Android experiment OBJECT took over 200 submissions for ideas and produced these four futuristic products.
Like it or not, most of our lives are entangled in the tricky web that is created by technology and the devices that we carry. While Apple has continuously been pushing their wireless agenda with iPhone after iPhone, Android-based phones have taken a lion’s share of the available mobile phone market. It might seem like everywhere you look you will see an iPhone, but actually there are seven times more phones that run an Android operating system than Apple’s. With such a stranglehold on market share, you would think there would be more innovative things coming out of the Android camp, especially with tech giant Google backing the little green robot. It turns out that there are, you just have to know where to look for them.
The Japanese division of Android recently released a video documenting four incredibly interesting ideas that might soon arrive for the millions of Android users out there.
From over 200 designs, almost 20,000 votes were cast to decide which objects would move forward past the paper design phase. Perhaps the coolest is the ELI, or English Language Intelligence. Based on Google’s Machine Learning API, this little device records and analyzes a Japanese-speakers’ everyday speech and then creates a list of English vocabulary so that they can learn English words that they would be using in their everyday life.

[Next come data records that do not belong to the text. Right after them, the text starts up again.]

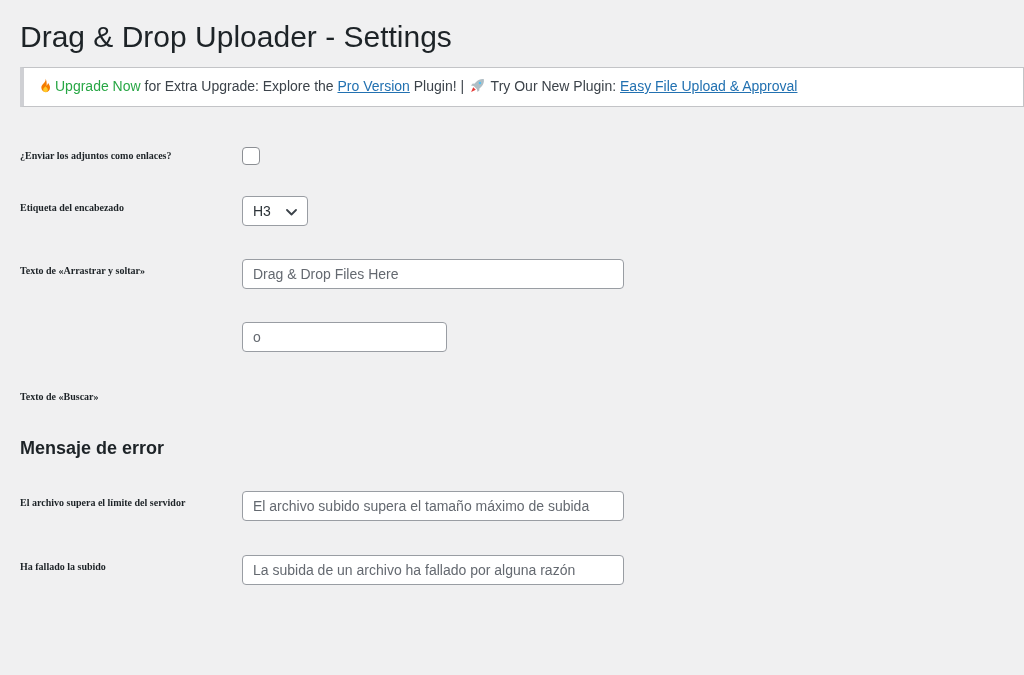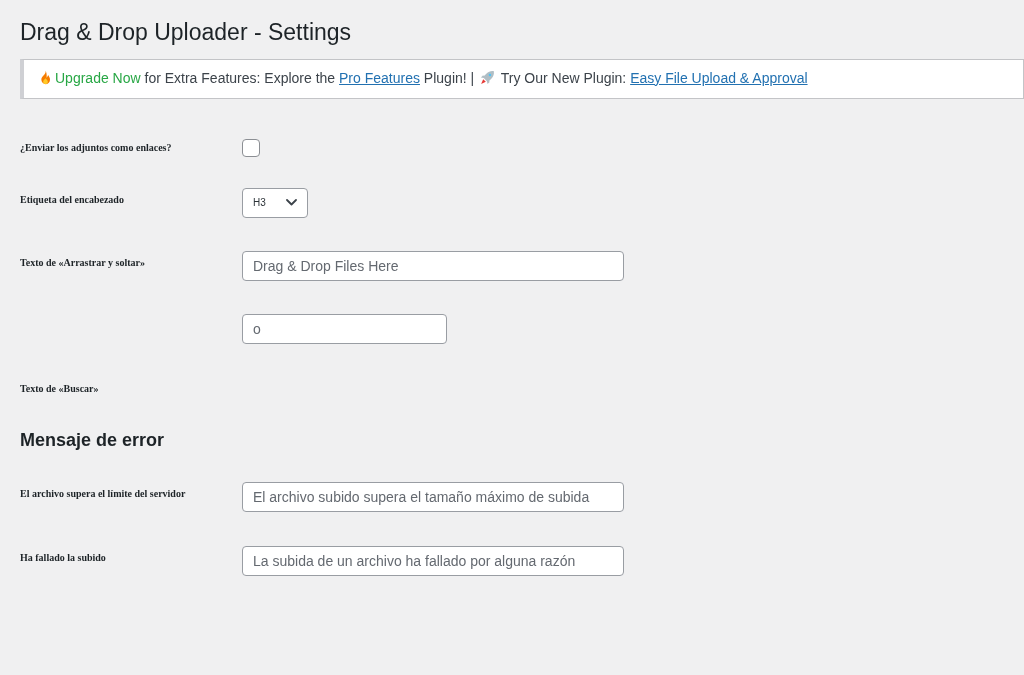"Drag & Drop Uploader -" h1.page-title { font-size: 23px -> 30px }
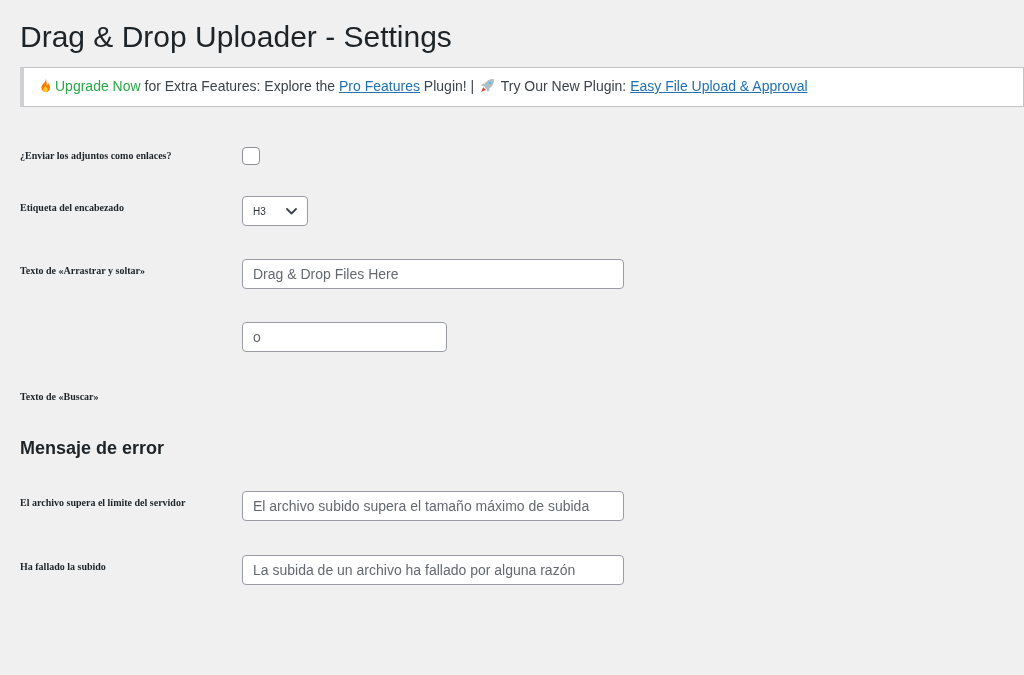"for Extra Features: Explore the" span { text: Features -> Upgrade }
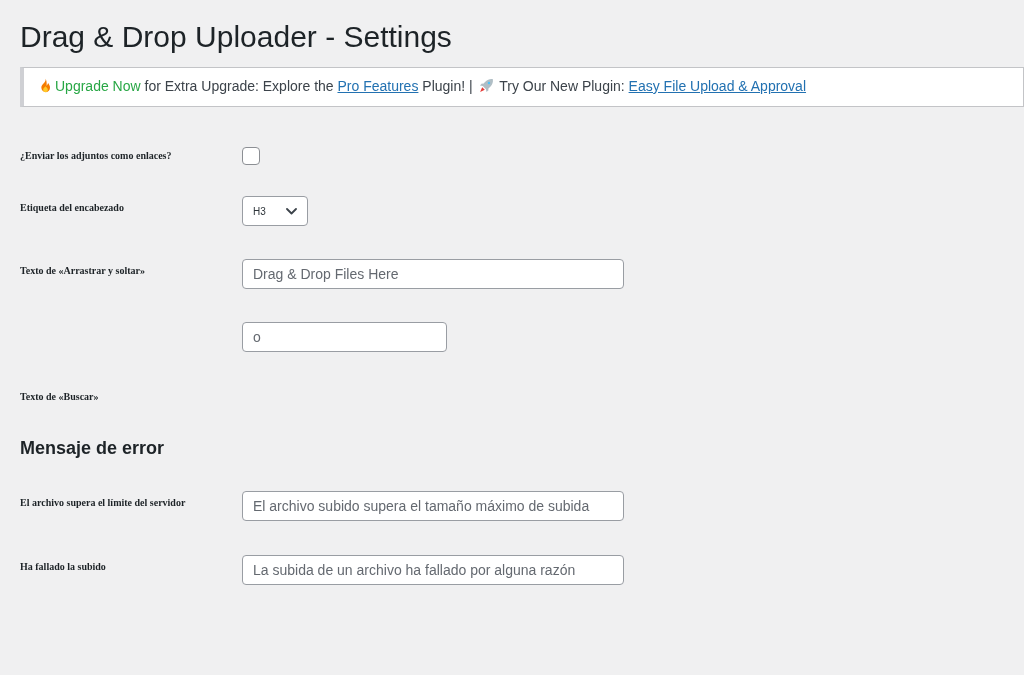"Pro Features" a.link { text: Features -> Version }
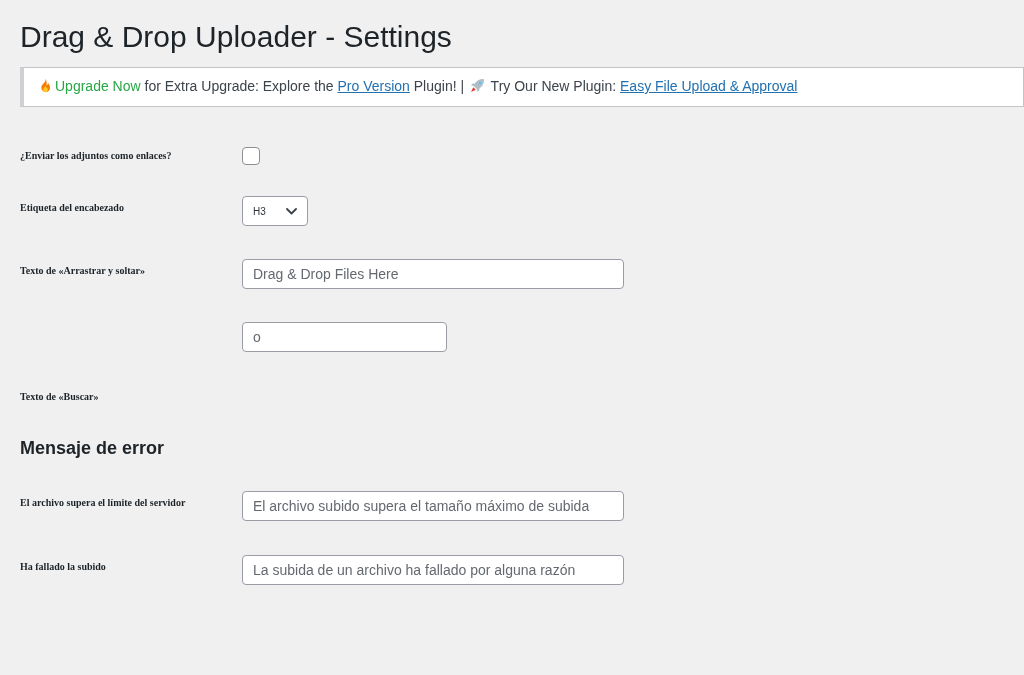"H3" .select { font-size: 10px -> 14px }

Also previewed was an on-the-wall “paper” calendar that would sync with your calendar app and keep itself updated, and a pretty neat “telescope” that could use location data in order to show you pictures of your surrounding at different times of the day and year.
The final OBJECT seems like it should be automatically addressed by the politeness of Japanese people, but the Maternity Mark allows someone to alert other users to their pregnant state through a notification on other people’s phone so they can get up and offer their seat to someone in need.
Overall, the OBJECTs just scrape the surface of the kind of interactivity that Android-based phones can offer. Hopefully, there are more of these products coming down soon, and the original four will reach the market with their functionality intact. Until we can turn over our lives to the technological marvels we carry in our pockets, we will continue to use them to document our cat–filled lives.